The fact is what people really want from a search engine is a single perfect result that answers their query exactly. An LLM does the 'single result' bit, but it's dubious whether or not it's a perfect answer. Most of the time that's probably not very important so long as the answer satisfies the search enough that the user is happy.

Google is trying to turn Search into that product e.g. the single answer to a given search. They could do that now with Gemini, but the ads in the results are what makes them money, and the backlash to embedding adverts into the output of Gemini would drive millions of people to OpenAI overnight. They have to do it slowly. Give it 5 years though, and search engine results pages will be a thing of the past.

> Most of the time that's probably not very important

Well... Maybe, but what's the point of an answer if you can't trust it? For ultra-fast answers for unimportant stuff I keep Cerebras tab open.

What I meant was that it'd a good answer but maybe not perfect.

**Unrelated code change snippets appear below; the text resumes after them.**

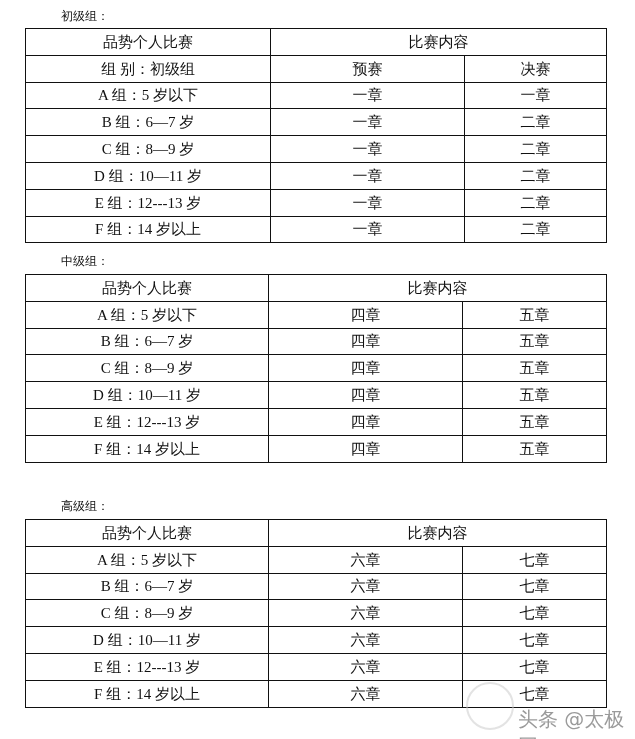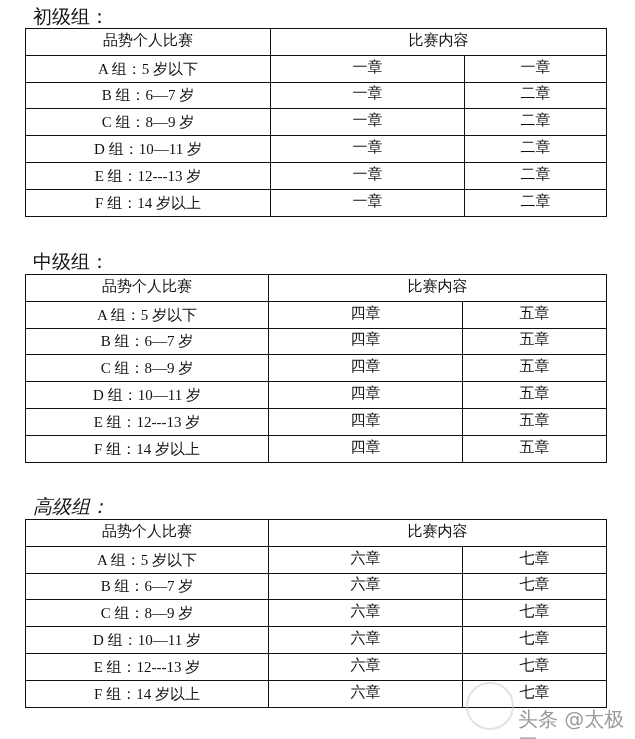--- a/index.html
+++ b/index.html
@@ -2,37 +2,37 @@
 <html><head>
   <meta charset="utf-8">
   <style>
     html, body { margin: 0; padding: 0; background: #ffffff; }
     body {
       width: 635px; height: 739px; position: relative; overflow: hidden;
       font-family: "DejaVu Serif", "Liberation Serif", serif;
       color: #111;
     }
     .section-title {
-      position: absolute; left: 33px;
+      position: absolute; left: 61px;
       font-family: "DejaVu Sans", sans-serif;
-      font-size: 19px; line-height: 18px; color: #111;
+      font-size: 12px; line-height: 18px; color: #111;
     }
     table.grid {
       position: absolute; left: 25px;
       border-collapse: collapse; table-layout: fixed;
       width: 581px;
     }
     table.grid td {
       border: 1.5px solid #111;
       height: 25.8px; padding: 0;
       text-align: center; vertical-align: middle;
       font-size: 15px; line-height: 16px;
       white-space: nowrap;
     }
-    .cjk { font-family: Liberation Mono, monospace; }
+    .cjk { font-family: Liberation Serif, serif; }
     .lat { font-family: "Liberation Serif", serif; }
     .watermark {
       position: absolute; left: 518px; top: 706px;
       font-family: "DejaVu Sans", sans-serif; font-size: 20px;
       color: rgba(120,120,120,0.75);
       text-shadow: 0 0 2px #fff;
       pointer-events: none;
     }
     .wm-circle {
       position: absolute; left: 466px; top: 682px; width: 44px; height: 44px;
@@ -46,20 +46,25 @@
 <table class="grid" style="top:28px;">
   <colgroup>
       <col style="width:245px">
       <col style="width:194px">
       <col style="width:142px">
     </colgroup>
   <tbody>
       <tr>
     <td class="cjk">品势个人比赛</td>
     <td class="cjk" colspan="2">比赛内容</td>
+  </tr>
+  <tr>
+    <td class="cjk">组 别：初级组</td>
+    <td class="cjk">预赛</td>
+    <td class="cjk">决赛</td>
   </tr>
   <tr>
         <td class="lat">A 组：5 岁以下</td>
         <td class="cjk">一章</td>
         <td class="cjk">一章</td>
       </tr>
   <tr>
         <td class="lat">B 组：6—7 岁</td>
         <td class="cjk">一章</td>
         <td class="cjk">二章</td>
@@ -125,21 +130,21 @@
         <td class="cjk">五章</td>
       </tr>
   <tr>
         <td class="lat">F 组：14 岁以上</td>
         <td class="cjk">四章</td>
         <td class="cjk">五章</td>
       </tr>
 </tbody>
   </table>
 
-<div class="section-title" style="top:497px;font-style:italic;">高级组：</div>
+<div class="section-title" style="top:497px;">高级组：</div>
 <table class="grid" style="top:519px;">
   <colgroup>
       <col style="width:243px">
       <col style="width:194px">
       <col style="width:144px">
     </colgroup>
   <tbody>
       <tr>
     <td class="cjk">品势个人比赛</td>
     <td class="cjk" colspan="2">比赛内容</td>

For example, if you ask for a coffee recommendation you might get something that's in your top 5, but not number 1. That's better than getting a page of links where the top 3 have paid to be there, the next 5 are SEO-farms, and then maybe there's a site about coffee that will answer your question.
I don't have a ton of hope just yet because I think it's still an incentives problem rather than a technical one.

I got tired of the increasing AI slop in my YouTube Music feed and switched to Deezer a few months ago. Since then, not a single AI artist I've been able to spot. If a relatively marginal player like that can manage it, why can't Spotify or YTM? My suspicion is simply that Deezer actually actually tries.

It's the same problem with Google and search. Kagi and others have demonstrated that you can produce better results with an infinitesimal fraction of the budget, and Google is still plenty competent where they care to be. This won't start to get fixed until they see a financial incentive to do so.

Spotify 100% rather buy/produce AI music than pay artists. Also they demonetized most of their artists so if they can pump AI songs that sound enough like what you listen to and then stop promoting them they don’t have to pay anyone.
Maybe it’s that AI music isn’t being spammed as hard at ‘platform I’ve never heard of before’?
That's likely a factor but Deezer reports that's it's 28% of their ingest as of last September. Being a smaller target doesn't account for all of it, or that openly AI "artists" are not being delisted from the larger platforms, nor are they providing ways to filter them out.

https://newsroom-deezer.com/2025/09/28-fully-ai-generated-mu...

Its not a technical problem.

Its a public good we refuse to turn into a government service for nebulous reasons.